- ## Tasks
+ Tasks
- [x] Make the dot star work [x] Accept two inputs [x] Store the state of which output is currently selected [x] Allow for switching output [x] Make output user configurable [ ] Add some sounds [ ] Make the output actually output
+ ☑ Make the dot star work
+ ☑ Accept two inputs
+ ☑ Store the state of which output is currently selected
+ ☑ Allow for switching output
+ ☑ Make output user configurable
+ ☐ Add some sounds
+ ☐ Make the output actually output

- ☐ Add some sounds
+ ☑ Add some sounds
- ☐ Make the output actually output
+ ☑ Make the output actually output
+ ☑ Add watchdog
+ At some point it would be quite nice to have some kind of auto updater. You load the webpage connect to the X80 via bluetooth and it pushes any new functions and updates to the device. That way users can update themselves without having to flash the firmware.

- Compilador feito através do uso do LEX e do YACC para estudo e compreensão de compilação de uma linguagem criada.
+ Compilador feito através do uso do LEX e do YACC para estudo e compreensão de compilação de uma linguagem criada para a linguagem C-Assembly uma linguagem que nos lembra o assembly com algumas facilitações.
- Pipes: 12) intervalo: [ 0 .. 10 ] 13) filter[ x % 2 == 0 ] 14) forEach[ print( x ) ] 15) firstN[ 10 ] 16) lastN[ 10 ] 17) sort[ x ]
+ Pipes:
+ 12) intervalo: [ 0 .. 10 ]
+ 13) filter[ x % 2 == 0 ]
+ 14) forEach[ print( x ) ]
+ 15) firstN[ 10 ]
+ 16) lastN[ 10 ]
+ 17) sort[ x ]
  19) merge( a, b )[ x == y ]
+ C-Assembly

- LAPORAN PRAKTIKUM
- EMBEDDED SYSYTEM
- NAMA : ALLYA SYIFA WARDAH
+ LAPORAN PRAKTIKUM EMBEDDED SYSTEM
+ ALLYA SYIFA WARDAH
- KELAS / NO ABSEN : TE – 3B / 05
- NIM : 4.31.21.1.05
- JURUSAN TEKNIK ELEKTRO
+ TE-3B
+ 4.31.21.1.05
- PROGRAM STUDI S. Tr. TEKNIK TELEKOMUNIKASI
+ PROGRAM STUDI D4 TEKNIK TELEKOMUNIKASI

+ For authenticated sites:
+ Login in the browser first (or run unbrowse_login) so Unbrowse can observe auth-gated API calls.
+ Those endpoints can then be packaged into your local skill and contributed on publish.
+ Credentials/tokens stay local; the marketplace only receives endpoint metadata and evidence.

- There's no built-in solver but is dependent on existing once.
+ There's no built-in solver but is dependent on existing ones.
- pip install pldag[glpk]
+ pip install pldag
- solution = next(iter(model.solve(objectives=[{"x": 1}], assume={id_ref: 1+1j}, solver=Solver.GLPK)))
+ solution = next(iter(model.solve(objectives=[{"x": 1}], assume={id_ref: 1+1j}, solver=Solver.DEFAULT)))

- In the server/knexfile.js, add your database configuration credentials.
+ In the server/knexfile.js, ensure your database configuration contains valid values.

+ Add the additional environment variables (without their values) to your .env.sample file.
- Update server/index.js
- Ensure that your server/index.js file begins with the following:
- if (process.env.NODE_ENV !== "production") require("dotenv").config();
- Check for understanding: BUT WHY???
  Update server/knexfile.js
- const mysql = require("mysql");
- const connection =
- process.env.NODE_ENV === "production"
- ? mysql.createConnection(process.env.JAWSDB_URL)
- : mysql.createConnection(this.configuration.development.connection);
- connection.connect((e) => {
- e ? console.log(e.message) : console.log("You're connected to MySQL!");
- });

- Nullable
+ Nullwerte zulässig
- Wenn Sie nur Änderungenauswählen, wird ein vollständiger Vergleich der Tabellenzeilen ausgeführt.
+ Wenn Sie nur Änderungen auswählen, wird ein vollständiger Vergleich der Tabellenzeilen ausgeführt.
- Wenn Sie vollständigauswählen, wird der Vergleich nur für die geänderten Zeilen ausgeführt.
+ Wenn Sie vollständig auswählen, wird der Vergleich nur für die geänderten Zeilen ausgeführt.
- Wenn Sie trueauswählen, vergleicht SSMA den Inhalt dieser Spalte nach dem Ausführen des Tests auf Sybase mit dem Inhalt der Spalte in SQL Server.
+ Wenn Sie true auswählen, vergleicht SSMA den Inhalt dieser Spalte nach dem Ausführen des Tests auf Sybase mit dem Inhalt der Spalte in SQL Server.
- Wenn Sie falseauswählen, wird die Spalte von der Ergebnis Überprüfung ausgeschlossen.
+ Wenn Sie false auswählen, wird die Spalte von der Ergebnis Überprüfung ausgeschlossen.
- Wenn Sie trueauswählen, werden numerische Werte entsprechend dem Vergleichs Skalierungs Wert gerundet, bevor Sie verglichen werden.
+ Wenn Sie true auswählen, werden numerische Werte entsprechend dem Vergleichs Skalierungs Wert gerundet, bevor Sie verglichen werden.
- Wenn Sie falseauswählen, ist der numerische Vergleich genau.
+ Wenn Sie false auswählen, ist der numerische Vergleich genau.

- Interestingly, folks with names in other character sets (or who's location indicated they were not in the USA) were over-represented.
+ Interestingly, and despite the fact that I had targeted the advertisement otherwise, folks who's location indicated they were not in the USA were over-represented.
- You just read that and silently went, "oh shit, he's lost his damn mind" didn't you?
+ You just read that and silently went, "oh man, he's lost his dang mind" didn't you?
· · · · · · ·
## PROBLEM TO WORK ON:
Above this instruction are the records; retype exactly the lines from the one containing "on existing ones." up to and including the one containing "- ? mysql.createConnection(process.env.JAWSDB_URL)".

## WRITTEN REPLY:
+ There's no built-in solver but is dependent on existing ones.
- pip install pldag[glpk]
+ pip install pldag
- solution = next(iter(model.solve(objectives=[{"x": 1}], assume={id_ref: 1+1j}, solver=Solver.GLPK)))
+ solution = next(iter(model.solve(objectives=[{"x": 1}], assume={id_ref: 1+1j}, solver=Solver.DEFAULT)))

- In the server/knexfile.js, add your database configuration credentials.
+ In the server/knexfile.js, ensure your database configuration contains valid values.

+ Add the additional environment variables (without their values) to your .env.sample file.
- Update server/index.js
- Ensure that your server/index.js file begins with the following:
- if (process.env.NODE_ENV !== "production") require("dotenv").config();
- Check for understanding: BUT WHY???
  Update server/knexfile.js
- const mysql = require("mysql");
- const connection =
- process.env.NODE_ENV === "production"
- ? mysql.createConnection(process.env.JAWSDB_URL)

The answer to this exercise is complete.